▶ [WHAT IS NEEDED] Check each line of the entries below for the word "label", and copy out the ones that have it.

▶ [INFORMATION GIVEN]
↓↓↓
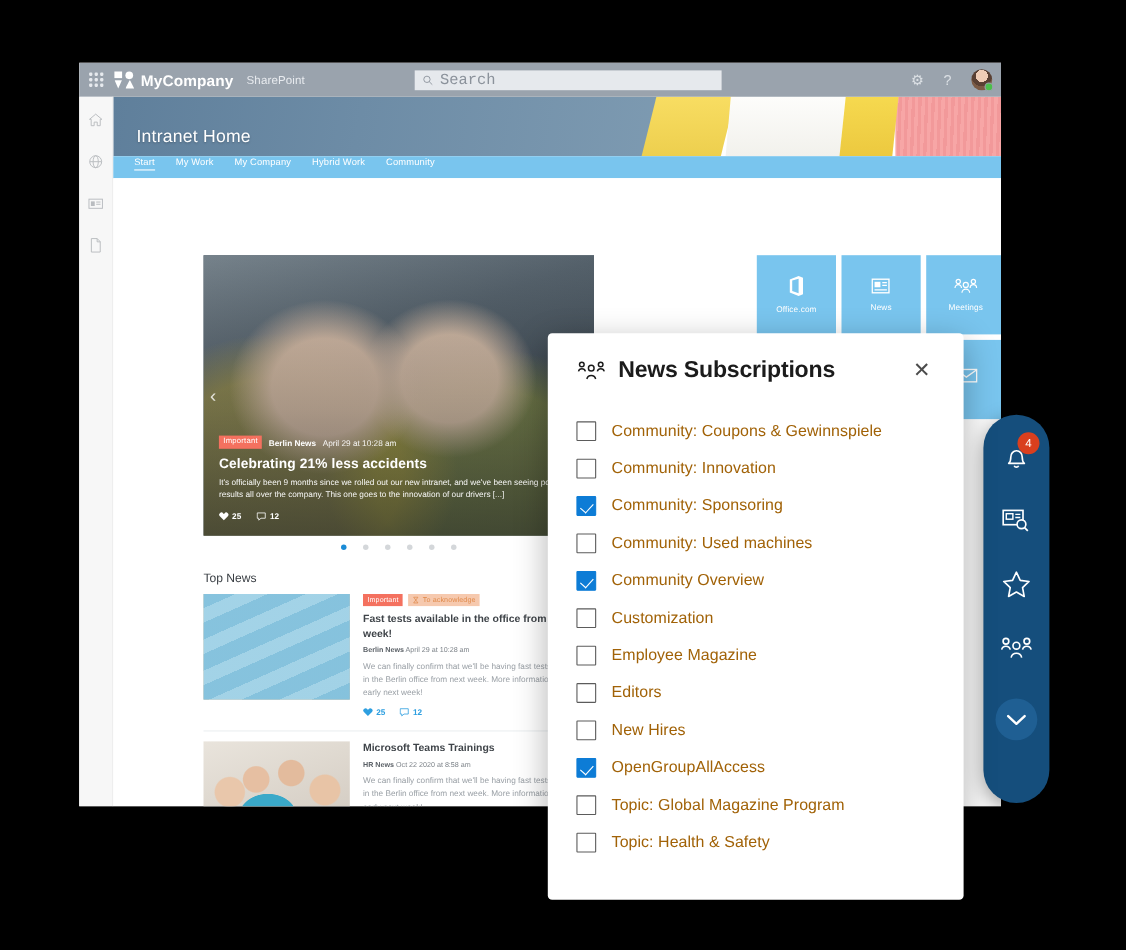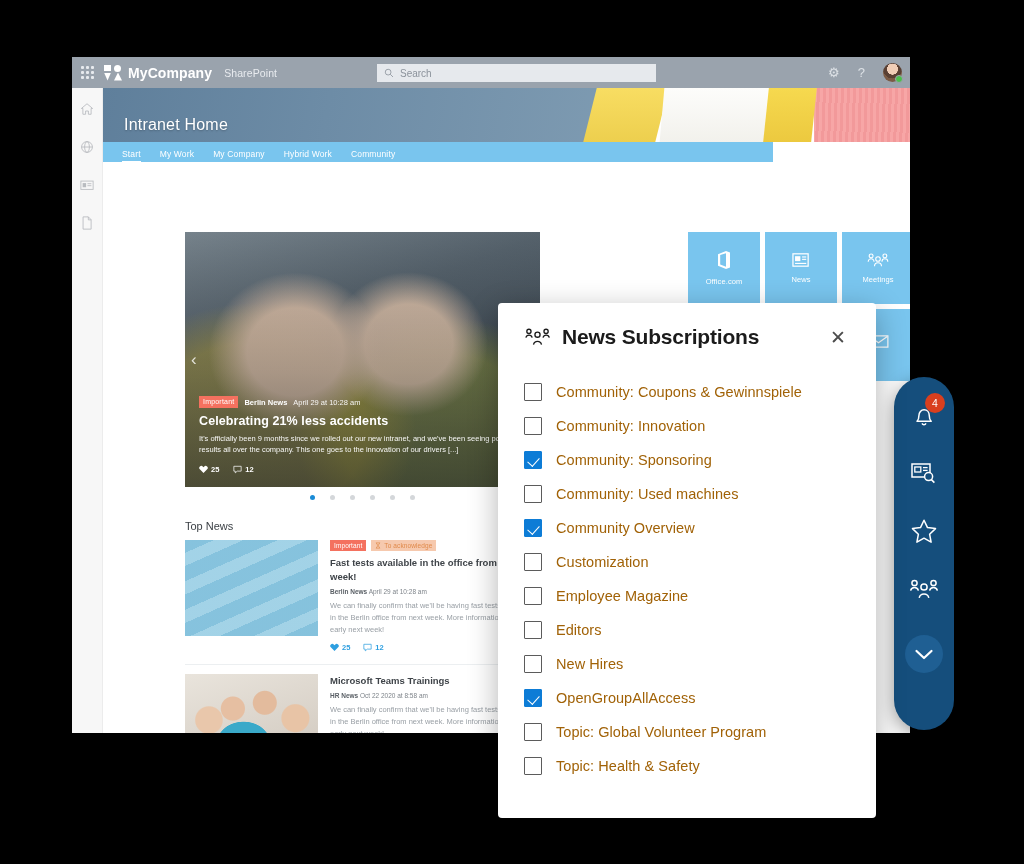--- a/index.html
+++ b/index.html
@@ -43,7 +43,7 @@
     position: absolute; left: 305px; top: 7px; width: 279px; height: 18px;
     background: #e6e9ed; display: flex; align-items: center; padding: 0 7px; gap: 6px;
   }
-  .searchbox .ph { color: #8b929b; font-size: 10px; }
+  .searchbox .ph { color: #8b929b; font-size: 14px; font-family: Liberation Mono, monospace; }
   .hdr-right { position: absolute; right: 8px; top: 0; height: 31px; display: flex; align-items: center; gap: 18px; }
   .hdr-ico { color: #e2e6ea; font-size: 13px; line-height: 1; cursor: pointer; opacity: .92; }
   .avatar { width: 19px; height: 19px; border-radius: 50%; position: relative;

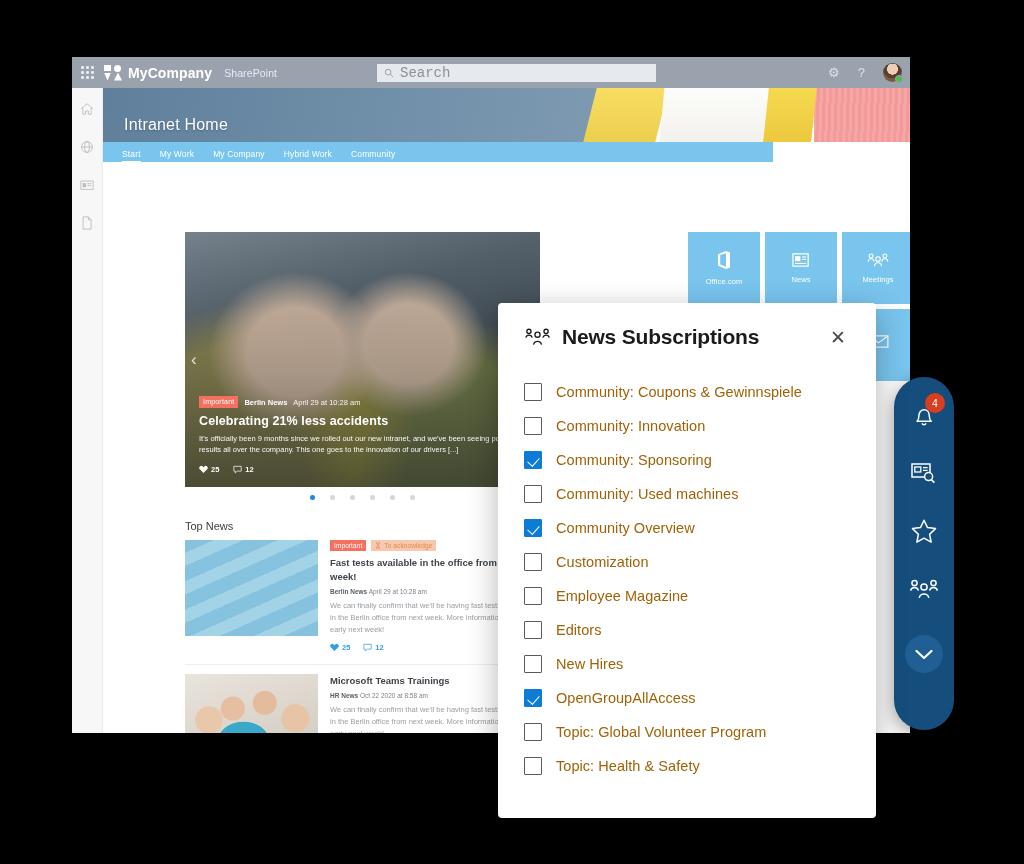--- a/index.html
+++ b/index.html
@@ -70,7 +70,7 @@
   .banner-title { position: absolute; left: 21px; bottom: 8px; color: #fff; font-size: 16px; letter-spacing: .2px; text-shadow: 0 1px 2px rgba(0,0,0,.25); }
 
   
-  .navbar { position: absolute; left: 31px; top: 85px; width: 670px; height: 20px; background: #79c5ee; display: flex; align-items: flex-end; padding-left: 19px; gap: 19px; }
+  .navbar { position: absolute; left: 31px; top: 85px; width: 807px; height: 20px; background: #79c5ee; display: flex; align-items: flex-start; padding-left: 19px; gap: 19px; }
   .nav-item { font-size: 8.5px; color: #ffffff; letter-spacing: .15px; position: relative; padding-bottom: 3px; cursor: pointer; }
   .nav-item.active::after { content: ""; position: absolute; left: 0; right: 0; bottom: 0; height: 1.5px; background: #fff; }
 

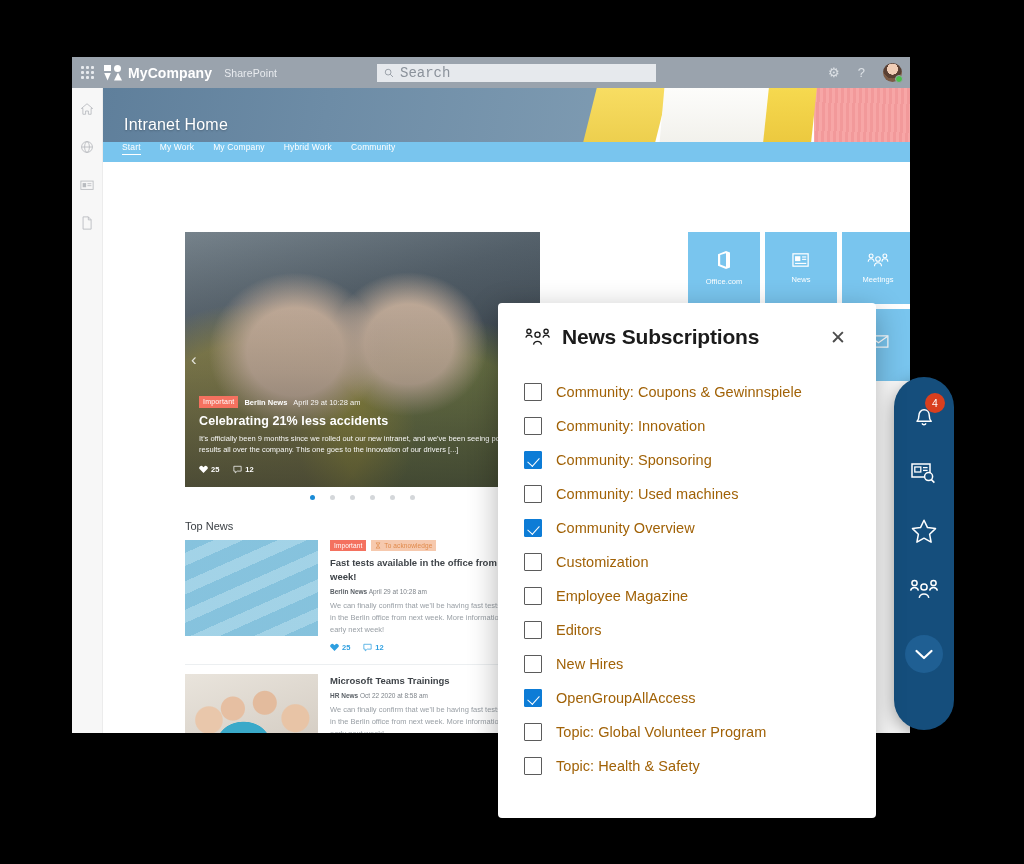--- a/index.html
+++ b/index.html
@@ -505,7 +505,7 @@
         </div>
       <div class="opt">
           <span class="cbx"></span>
-          <span class="opt-label">Topic: Global Volunteer Program</span>
+          <span class="opt-label">Topic: Global Magazine Program</span>
         </div>
       <div class="opt">
           <span class="cbx"></span>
↑↑↑
▶ [ANSWER FOR THIS EXERCISE]
-          <span class="opt-label">Topic: Global Volunteer Program</span>
+          <span class="opt-label">Topic: Global Magazine Program</span>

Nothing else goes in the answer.